◆ **THE PROBLEM**
Transcribe each entry exactly; skip the images.

◆ **DATA PROVIDED**

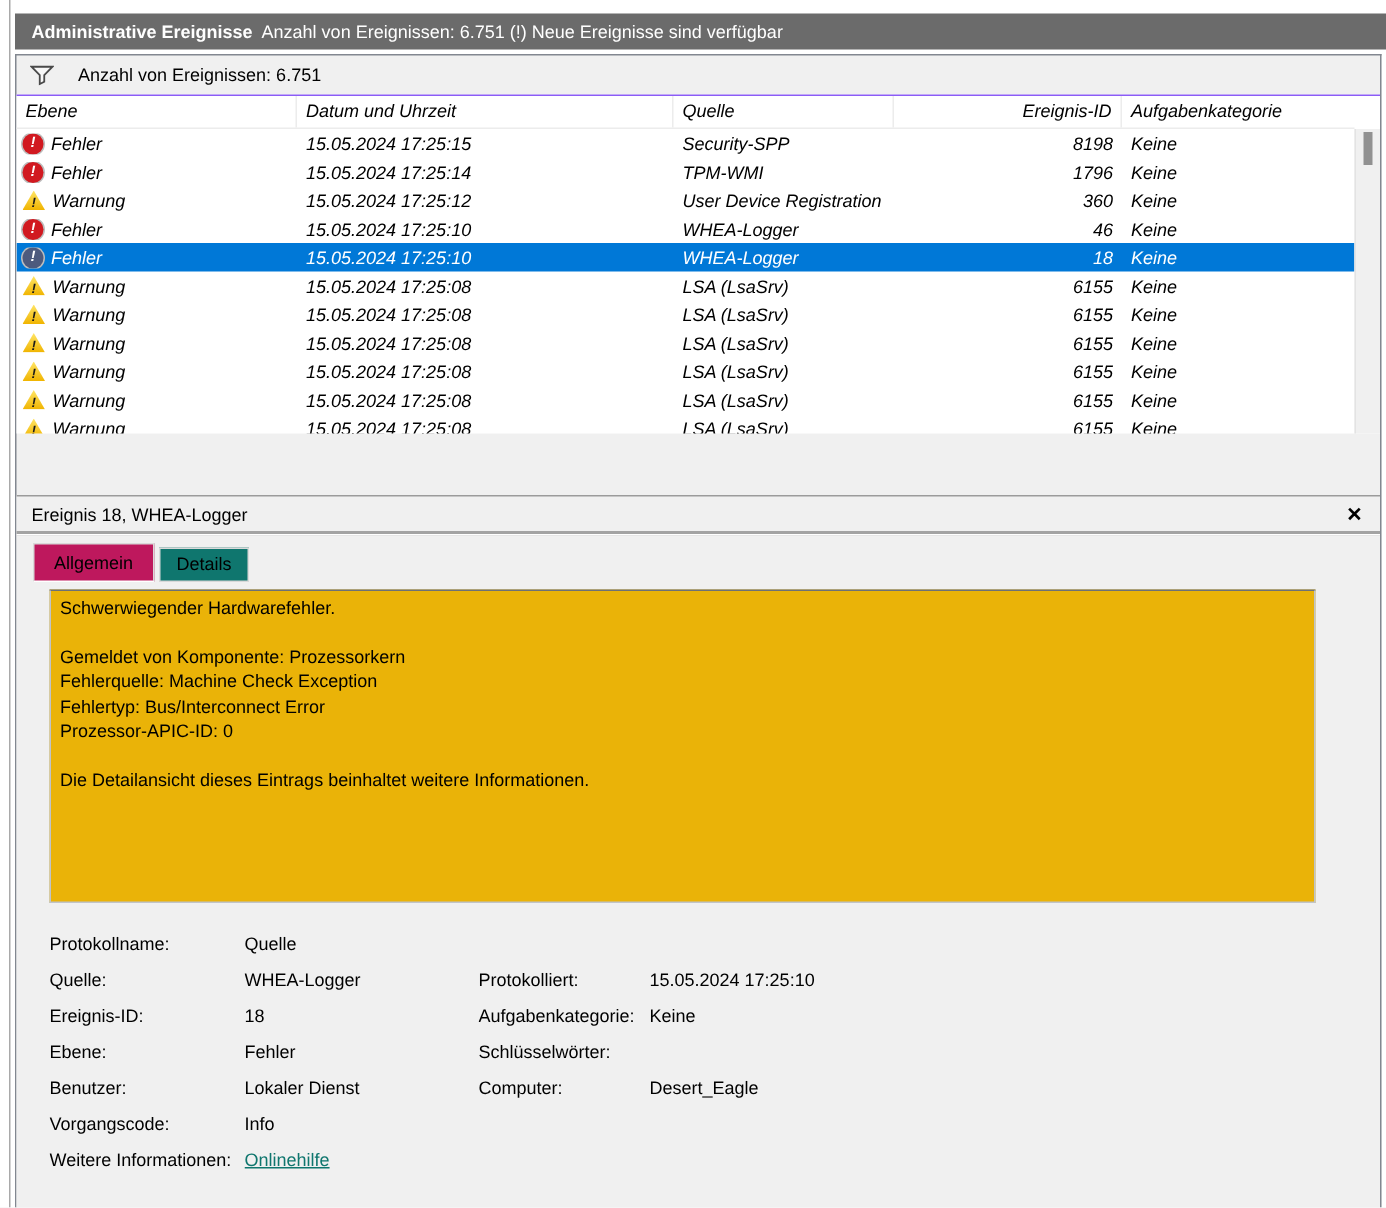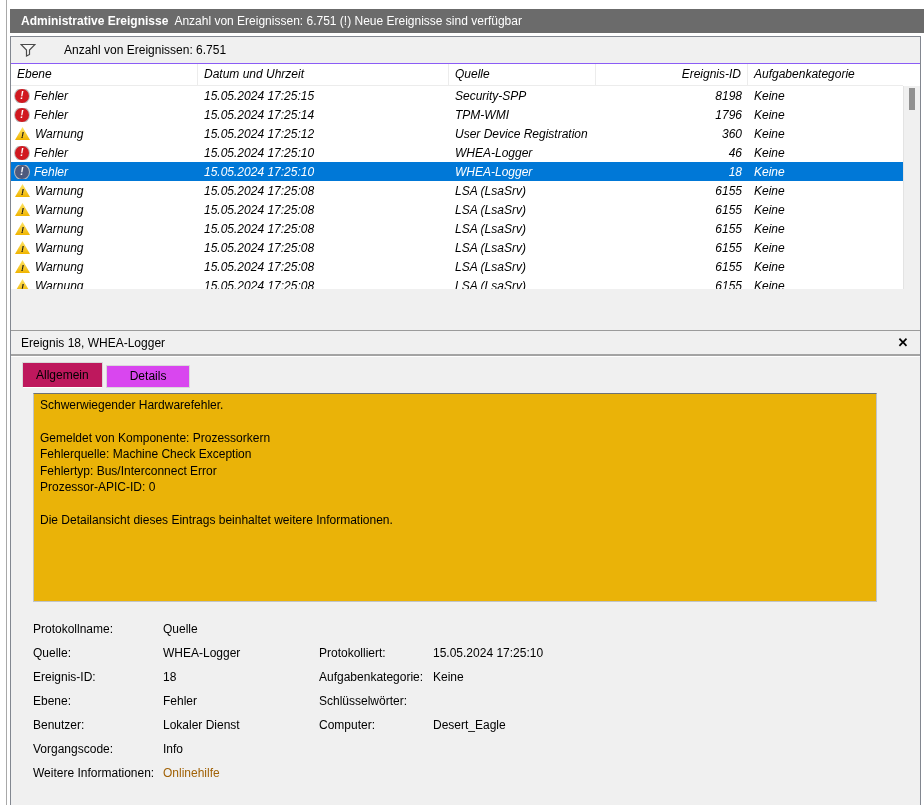--- a/index.html
+++ b/index.html
@@ -16,21 +16,21 @@
     display:flex;align-items:center;gap:6px;padding-left:11px;box-sizing:border-box;white-space:nowrap;
   }
   .title-bar .t{font-weight:bold;}
 
   
   .main-panel{
     position:absolute;left:10px;top:36px;width:911px;height:769px;box-sizing:border-box;
     border:1px solid #828790;border-bottom:none;background:#f0f0f0;
   }
 
-  .filter-bar{position:absolute;top:0;left:0;right:0;height:26px;display:flex;align-items:center;gap:28px;padding-left:9px;}
+  .filter-bar{position:absolute;top:0;left:0;right:0;height:26px;display:flex;align-items:center;gap:16px;padding-left:9px;}
   .funnel{width:16px;height:14px;flex:0 0 16px;}
 
   
   .table{position:absolute;top:26px;left:0;right:0;height:226px;background:#fff;border-top:1px solid #8b5cf6;box-sizing:border-box;font-style:italic;}
   .thead{display:grid;grid-template-columns:187px 251px 147px 152px 1fr;height:21px;margin-right:17px;border-bottom:1px solid #ececec;}
   .th{padding:3px 6px 0 6px;border-right:1px solid #ececec;box-sizing:border-box;white-space:nowrap;overflow:hidden;}
   .th:last-child{border-right:none;}
   .th.num{text-align:right;}
   .tbody{position:absolute;top:22px;left:0;right:0;bottom:0;overflow:hidden;}
   .tr{display:grid;grid-template-columns:187px 251px 147px 152px 1fr;height:19px;align-items:center;margin-right:17px;}
@@ -48,34 +48,34 @@
   .vscroll{position:absolute;top:22px;right:0;width:16px;bottom:0;background:#f0f0f0;border-left:1px solid #e3e3e3;}
   .vthumb{position:absolute;top:2px;left:5px;width:6px;height:22px;background:#919191;}
 
   
   .details{position:absolute;left:0;right:0;top:293px;bottom:0;background:#f0f0f0;border-top:1px solid #9b9b9b;}
   .ev-header{position:absolute;top:0;left:0;right:0;height:23px;padding:5px 0 0 10px;box-sizing:border-box;}
   .close-btn{position:absolute;top:4px;right:9px;width:16px;height:16px;line-height:15px;text-align:center;font-weight:bold;font-size:13px;cursor:pointer;}
   .hdr-divider{position:absolute;top:23px;left:0;right:0;height:2px;background:#a3a3a3;border-bottom:1px solid #fff;}
 
   .tabs{position:absolute;top:31px;left:11px;display:flex;align-items:flex-end;}
-  .tab{border:1px solid #d9d9d9;background:#d946ef;padding:3px 23px 4px;cursor:pointer;}
+  .tab{border:1px solid #d9d9d9;background:#0f766e;padding:3px 11px 4px;cursor:pointer;}
   .tab.active{background:#be185d;padding:5px 13px 5px;border-bottom-color:#fff;position:relative;z-index:2;}
   .tab+.tab{margin-left:3px;}
 
   .textbox{
     position:absolute;top:62px;left:22px;width:844px;height:209px;box-sizing:border-box;
     background:#eab308;border:1px solid #c0c4c9;border-top-color:#6d7176;
     padding:3px 6px;white-space:pre-line;line-height:16.4px;overflow:hidden;
   }
 
   .fields{position:absolute;top:286px;left:22px;right:10px;}
   .frow{display:grid;grid-template-columns:130px 156px 114px 1fr;height:24px;align-items:center;}
   .fcell{white-space:nowrap;overflow:hidden;}
-  .link{color:#a16207;cursor:pointer;}
+  .link{color:#0f766e;text-decoration:underline;cursor:pointer;}
 </style>
 </head>
 <body>
 
 <div class="splitter"></div>
 
 <div class="title-bar">
   <span class="t">Administrative Ereignisse</span>
   <span>Anzahl von Ereignissen: 6.751 (!) Neue Ereignisse sind verfügbar</span>
 </div>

◆ **RESPONSE FOR THIS EXERCISE**
--- a/index.html
+++ b/index.html
@@ -16,21 +16,21 @@
     display:flex;align-items:center;gap:6px;padding-left:11px;box-sizing:border-box;white-space:nowrap;
   }
   .title-bar .t{font-weight:bold;}
 
   
   .main-panel{
     position:absolute;left:10px;top:36px;width:911px;height:769px;box-sizing:border-box;
     border:1px solid #828790;border-bottom:none;background:#f0f0f0;
   }
 
-  .filter-bar{position:absolute;top:0;left:0;right:0;height:26px;display:flex;align-items:center;gap:28px;padding-left:9px;}
+  .filter-bar{position:absolute;top:0;left:0;right:0;height:26px;display:flex;align-items:center;gap:16px;padding-left:9px;}
   .funnel{width:16px;height:14px;flex:0 0 16px;}
 
   
   .table{position:absolute;top:26px;left:0;right:0;height:226px;background:#fff;border-top:1px solid #8b5cf6;box-sizing:border-box;font-style:italic;}
   .thead{display:grid;grid-template-columns:187px 251px 147px 152px 1fr;height:21px;margin-right:17px;border-bottom:1px solid #ececec;}
   .th{padding:3px 6px 0 6px;border-right:1px solid #ececec;box-sizing:border-box;white-space:nowrap;overflow:hidden;}
   .th:last-child{border-right:none;}
   .th.num{text-align:right;}
   .tbody{position:absolute;top:22px;left:0;right:0;bottom:0;overflow:hidden;}
   .tr{display:grid;grid-template-columns:187px 251px 147px 152px 1fr;height:19px;align-items:center;margin-right:17px;}
@@ -48,34 +48,34 @@
   .vscroll{position:absolute;top:22px;right:0;width:16px;bottom:0;background:#f0f0f0;border-left:1px solid #e3e3e3;}
   .vthumb{position:absolute;top:2px;left:5px;width:6px;height:22px;background:#919191;}
 
   
   .details{position:absolute;left:0;right:0;top:293px;bottom:0;background:#f0f0f0;border-top:1px solid #9b9b9b;}
   .ev-header{position:absolute;top:0;left:0;right:0;height:23px;padding:5px 0 0 10px;box-sizing:border-box;}
   .close-btn{position:absolute;top:4px;right:9px;width:16px;height:16px;line-height:15px;text-align:center;font-weight:bold;font-size:13px;cursor:pointer;}
   .hdr-divider{position:absolute;top:23px;left:0;right:0;height:2px;background:#a3a3a3;border-bottom:1px solid #fff;}
 
   .tabs{position:absolute;top:31px;left:11px;display:flex;align-items:flex-end;}
-  .tab{border:1px solid #d9d9d9;background:#d946ef;padding:3px 23px 4px;cursor:pointer;}
+  .tab{border:1px solid #d9d9d9;background:#0f766e;padding:3px 11px 4px;cursor:pointer;}
   .tab.active{background:#be185d;padding:5px 13px 5px;border-bottom-color:#fff;position:relative;z-index:2;}
   .tab+.tab{margin-left:3px;}
 
   .textbox{
     position:absolute;top:62px;left:22px;width:844px;height:209px;box-sizing:border-box;
     background:#eab308;border:1px solid #c0c4c9;border-top-color:#6d7176;
     padding:3px 6px;white-space:pre-line;line-height:16.4px;overflow:hidden;
   }
 
   .fields{position:absolute;top:286px;left:22px;right:10px;}
   .frow{display:grid;grid-template-columns:130px 156px 114px 1fr;height:24px;align-items:center;}
   .fcell{white-space:nowrap;overflow:hidden;}
-  .link{color:#a16207;cursor:pointer;}
+  .link{color:#0f766e;text-decoration:underline;cursor:pointer;}
 </style>
 </head>
 <body>
 
 <div class="splitter"></div>
 
 <div class="title-bar">
   <span class="t">Administrative Ereignisse</span>
   <span>Anzahl von Ereignissen: 6.751 (!) Neue Ereignisse sind verfügbar</span>
 </div>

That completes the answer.